La méthodologie adoptée est l’un des piliers fondamentaux du travail de vérification. Bien
que ce point n’ait pas été central lors de la présentation, les journalistes ont, lorsqu’elles ont
été interrogées, apporté un exemple révélateur des dilemmes rencontrés : l’abandon de la
catégorie « manque de contexte », autrefois utilisée, jugée peu claire pour le public.
Aujourd’hui, les classifications des vérifications se concentrent sur « faux » et « trompeur »,
dans un souci de simplification. Le débat sur la manière de catégoriser l’information vérifiée
est récurrent dans ce domaine : il s’agit, en fin de compte, de la façon dont le public perçoit
et interprète (ou non) l’information à partir d’une étiquette. Le choix du langage et de la
classification est donc stratégique et essentiel, car il influence directement l’efficacité
communicationnelle des contenus produits.
Au Brésil, l’AFP maintient des partenariats avec des universités et avec le projet collaboratif « Comprova », et a déjà coopéré avec le Tribunal supérieur électoral (TSE) lors des élections. Parmi les cas emblématiques cités figurent les lives hebdomadaires de Bolsonaro sur YouTube pendant la pandémie, au cours desquels jusqu’à 100 affirmations étaient faites en moins de 10 minutes — toutes nécessitant une vérification urgente, vu leur impact. Lors de l’un de ces directs, il a par exemple présenté un article imprimé qui liait les vaccins au VIH. Un autre cas plus récent a été celui de la campagne de désinformation sur le système PIX (de transfert bancaire instantané), qui a conduit le gouvernement à revenir sur des mesures annoncées.

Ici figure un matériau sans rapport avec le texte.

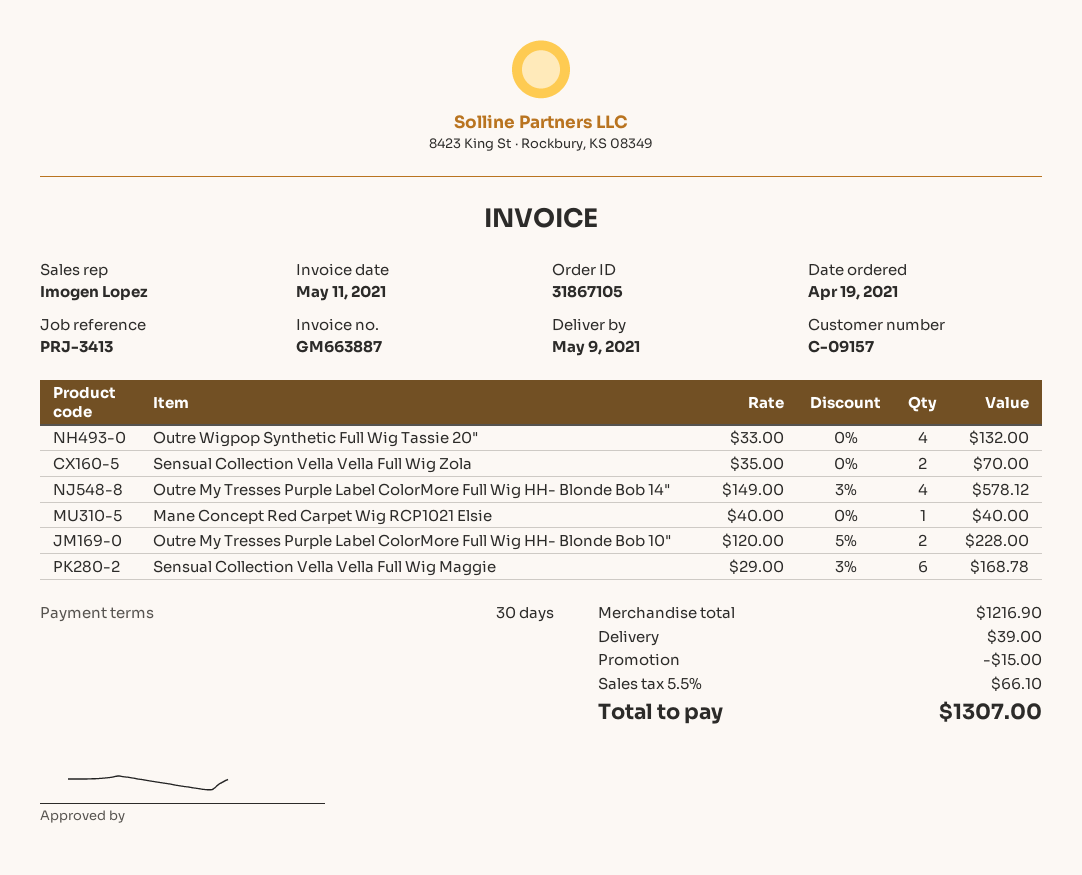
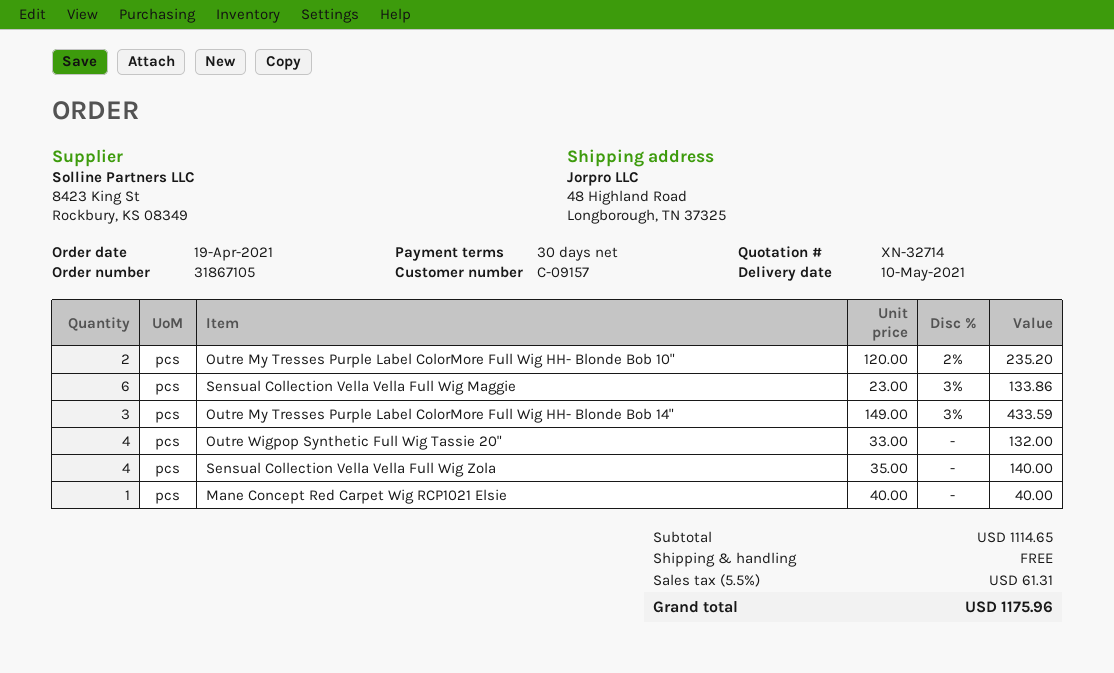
delivery date: 2021-05-09 -> 2021-05-10
Sensual Collection Vella Vella Full Wig Zola: 2 x 35.00 = 70.00 -> 4 x 35.00 = 140.00
Outre My Tresses Purple Label ColorMore Full Wig HH- Blonde Bob 14": 4 x 149.00 - 3% = 578.12 -> 3 x 149.00 - 3% = 433.59
Outre My Tresses Purple Label ColorMore Full Wig HH- Blonde Bob 10": 2 x 120.00 - 5% = 228.00 -> 2 x 120.00 - 2% = 235.20
Sensual Collection Vella Vella Full Wig Maggie: 6 x 29.00 - 3% = 168.78 -> 6 x 23.00 - 3% = 133.86
subtotal: 1216.90 -> 1114.65
discount: 15.00 -> none
shipping: 39.00 -> 0.00
tax: 5.5% = 66.10 -> 5.5% = 61.31
total: 1307.00 -> 1175.96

Enfin, Thomas a critiqué l’affaiblissement des outils de vérification sur la plateforme X (anciennement Twitter), mentionnant que, bien qu’imparfaits auparavant, ces outils perdent aujourd’hui leurs critères minimaux de vérification, remplacés notamment par des vérifications communautaires en lieu et place de celles réalisées par des professionnels. Retrouvant un ton plus optimiste, il a souligné que ces transformations ne sont pas le fruit d’un phénomène naturel, mais de décisions politiques, ce qui implique une nécessaire responsabilisation des plateformes — les débats législatifs en cours au Congrès brésilien étant un levier possible pour poursuivre ce combat. Bien que les participants aient reconnu la difficulté croissante du travail de vérification des faits — dans un monde où la vérité semble compter de moins en moins — ils ont réaffirmé l’importance et l’urgence de continuer à agir. Toutefois, la rencontre a également montré que de nombreux défis restent à relever pour que le fact-checking, au-delà de sa qualité technique, devienne réellement efficace sur le plan social.